Lors de nos échanges en mai dernier, je vous faisais part d'une forme de confiance dans l'avenir, parce que nous étions en train de travailler à la préparation de l'été, dans une phase de déconfinement progressif. Aujourd'hui, force est de constater qu'avec cette deuxième vague et la reprise de la pandémie, nous sommes revenus dans une situation de crise aiguë et d'urgence pour sauver notre tourisme, ainsi que ceux qui le font vivre et rayonner au quotidien. Les décisions prises par le Président de la République le 28 octobre étaient difficiles mais indispensables pour enrayer la « seconde vague ». J'entends une grande inquiétude, et parfois même un sentiment d'injustice, gagner les acteurs du tourisme, mais le Président de la République a tenu à être au rendez-vous depuis le mois de mars en érigeant le tourisme en priorité nationale en termes de soutien.

Le 14 mai dernier, à l'occasion du comité interministériel pour le tourisme, un véritable plan d'urgence et d'investissement de 18 milliards d'euros a été mis en place, comprenant un volet propre à la promotion de la destination « France » pour l'été. Depuis le début de cette crise, je me suis battu pour que nous puissions essayer de compenser la perte du tourisme international par ce que j'ai appelé le tourisme « bleu-blanc-rouge » afin que nos compatriotes repartent à la découverte de nos territoires. Un certain nombre d'outils de soutien ont également été mis en place à ce moment-là.

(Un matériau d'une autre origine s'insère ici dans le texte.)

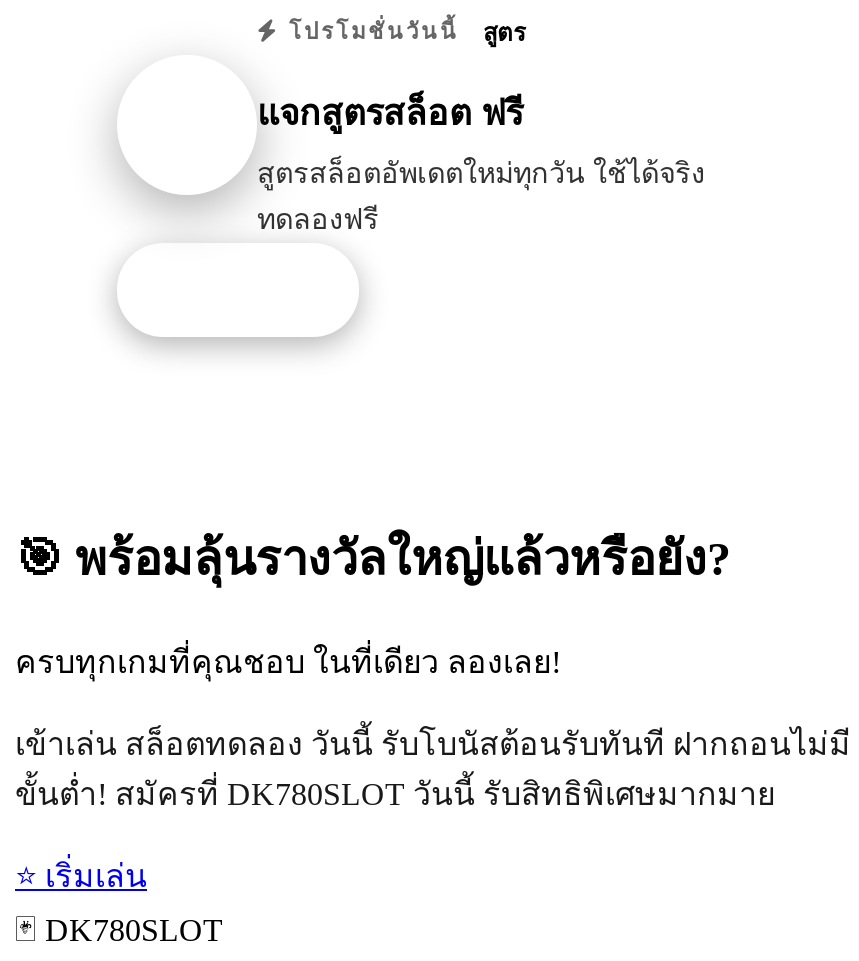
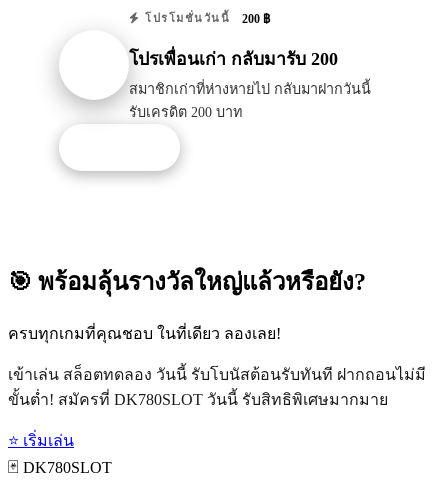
- สูตร
+ 200 ฿

- แจกสูตรสล็อต ฟรี
+ โปรเพื่อนเก่า กลับมารับ 200

- สูตรสล็อตอัพเดตใหม่ทุกวัน ใช้ได้จริง
- ทดลองฟรี
+ สมาชิกเก่าที่ห่างหายไป กลับมาฝากวันนี้
+ รับเครดิต 200 บาท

Finalement, ce plan fut le premier plan de soutien sectoriel à être annoncé, ainsi que le premier plan de relance, puisqu'au-delà du soutien immédiat, un certain nombre de mesures et de dispositions d'investissement, portées par la Caisse des dépôts et consignations et la Banque des territoires, ont été annoncées, afin de préparer l'avenir du tourisme. Outre le PGE (prêt garanti par l'État) affecté aux activités saisonnières et lancé le 5 août, un fonds de solidarité a été instauré, avec des spécificités pour le monde du tourisme s'agissant de l'exonération de charges sociales ou la prise en charge de l'activité partielle – mesures que vous connaissez parfaitement.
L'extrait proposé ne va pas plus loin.